Julian glared at his mother. “Oh, shut up, you old hypocrite. You wanted him out of the way as much as I did. You just didn’t have the stomach to pour the wine.”
Eleanor recoiled as if she had been slapped. The grand, unified front of the Vance family was dissolving into a pit of vipers right before my eyes. They were turning on each other, tearing their own legacy to shreds to save their own skins.

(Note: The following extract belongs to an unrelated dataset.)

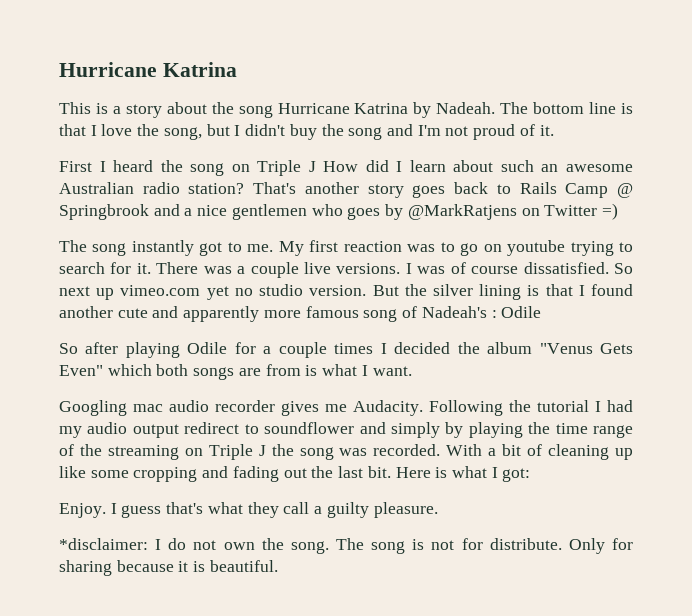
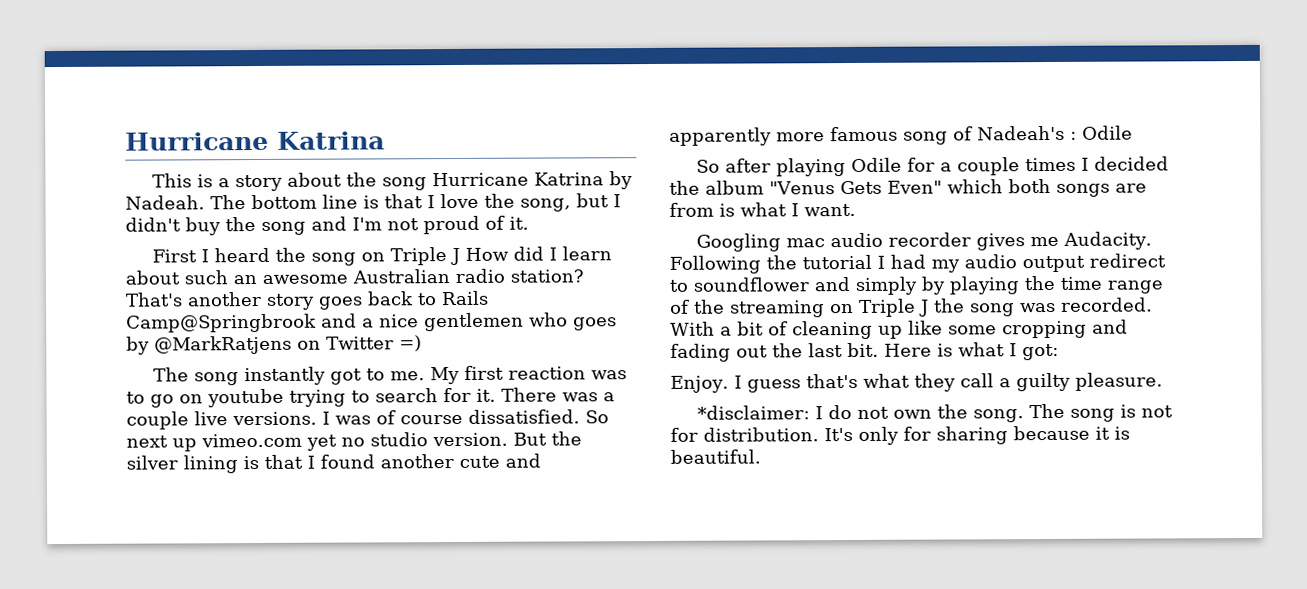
- That's another story goes back to Rails Camp @ Springbrook and a nice gentlemen who goes by @MarkRatjens on Twitter =)
+ That's another story goes back to Rails Camp@Springbrook and a nice gentlemen who goes by @MarkRatjens on Twitter =)
- The song is not for distribute. Only for sharing because it is beautiful.
+ The song is not for distribution. It's only for sharing because it is beautiful.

Dr. Aris was still weeping on the floor, curled into a fetal position. “He forced me! Julian forced me! He said if I didn’t supply the tetrodotoxin, he would expose my gambling debts to the medical board! He promised Elias wouldn’t feel any pain!”
*“I felt.”* The voice on the speaker distorted slightly, the emotional telemetry pushing the translation software to its limits. *“Everything. The fire in my veins. The suffocation. The darkness. For twenty-one days.”*
I glanced at the digital clock.
12:14 AM.
“It’s over, Julian,” I said.
Julian let out a bitter, desperate laugh. He ran a hand through his perfectly styled hair, ruining it. “Is it? Let’s look at the facts, Kaelen. You broke into a hospital. You took hostages. You’re threatening me with a weapon. Even if you have this… this ghost in a machine talking for him, no court is going to admit it as evidence. You’re an estranged, unstable wife pulling a cyber-prank. When security breaches that door, I’m going to have you institutionalized.”
He was so arrogant. So deeply, fundamentally blind to his own weaknesses.
“Julian,” I said, a slow, cold smile spreading across my face. “Do you honestly think I jammed the hospital network without establishing my own uplink first?”